Questo articolo nasce da un lavoro a quatto mani con @nicholas volto a capire e spiegare nel nostro piccolo, per carità! una volta per tutte il ruolo storico ed economico dei sindacati in Italia.
Così oggi vi beccate la parte storica, alla quale seguiranno nei prossimi giorni le considerazioni economiche di @nicholas.
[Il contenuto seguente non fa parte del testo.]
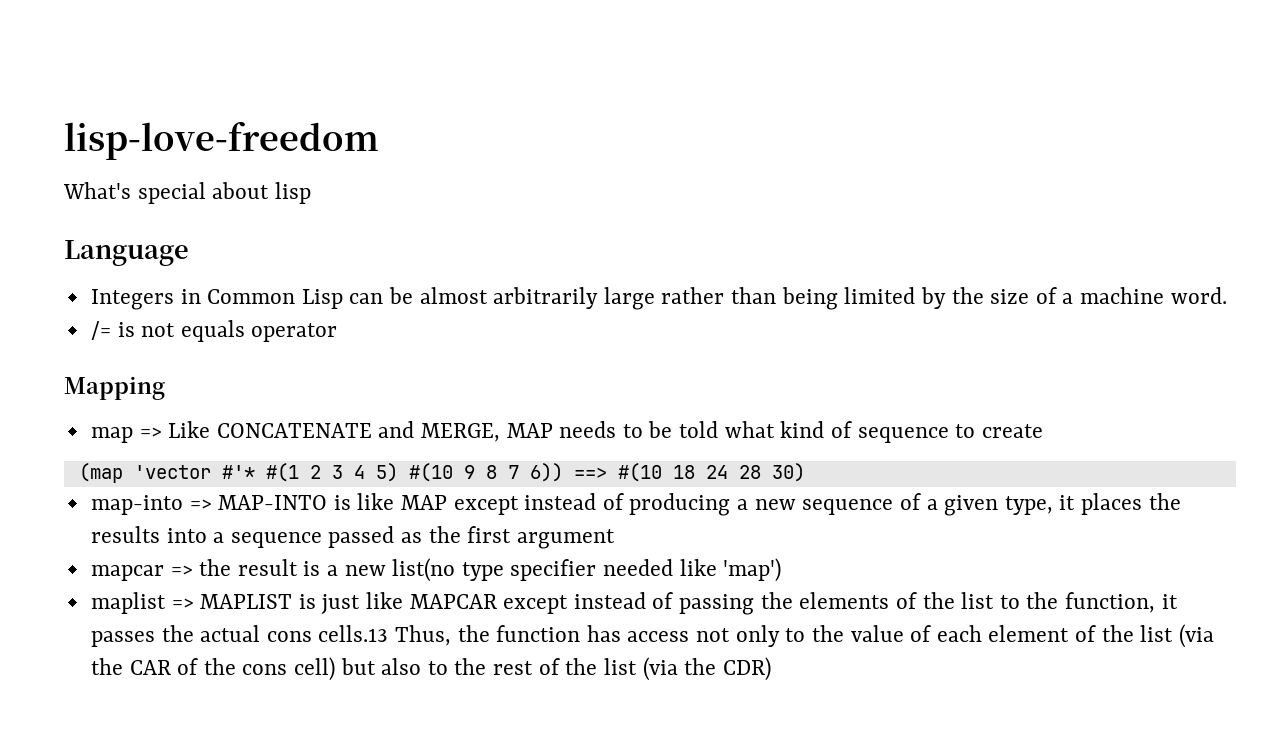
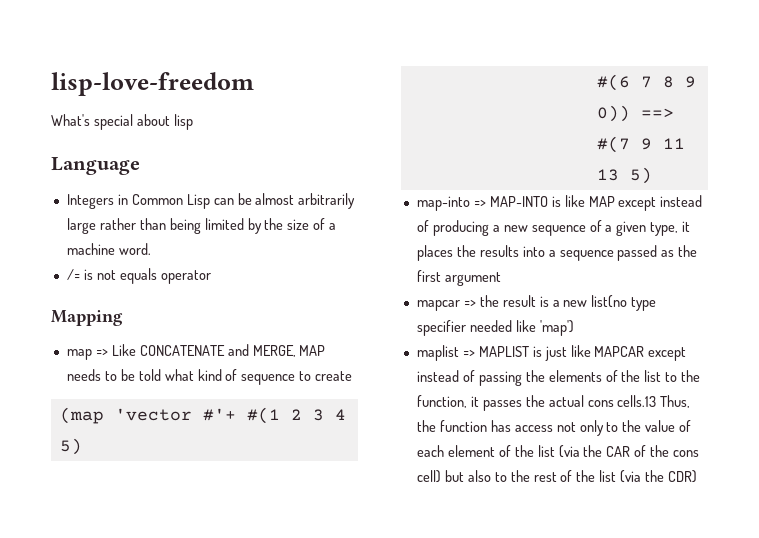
[221,465,255,479] #'* -> [202,408,236,421] #'+
[408,463,805,482] #(10 9 8 7 6)) ==> #(10 18 24 28 30) -> [596,74,696,91] [596,105,674,122] [596,136,685,153] [596,167,652,184] // #(6 7 8 9 0)) ==> #(7 9 11 13 5)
Al termine di questo, come sempre succede nelle conferenze della società-bene, Coffee-Break e Q&A Session da preambolo alle conclusioni.

A seguire aperitivo.

 

L’ Italia di quegli anni (e purtroppo anche a venire) non verrà certo ricordata per essere all’ avanguardia di questo processo.

La falce è decisamente più grande del martello

L’economia rurale la fa ancora da padrone: facendo un parallelo con quello che sarà il mondo del lavoro secoli dopo, la falce è decisamente più grande del martello.

La cosa in fondo non deve meravigliarci se pensiamo a quanto è lontano quel periodo. Già perchè si fa presto a dire “inizio ottocento” ma pensiamoci bene:

  • l’Italia, politicamente parlando, non esiste ancora. Garibaldi è ancora un bambino, senza nemmeno un pelo di quella barba che lo consegnerà alla storia.
  • Il mondo più evoluto ha le mascelle spalancate per il telegrafo, il resto del globo si porta ancora piccioni viaggiatori appresso per fare avere proprie notizie.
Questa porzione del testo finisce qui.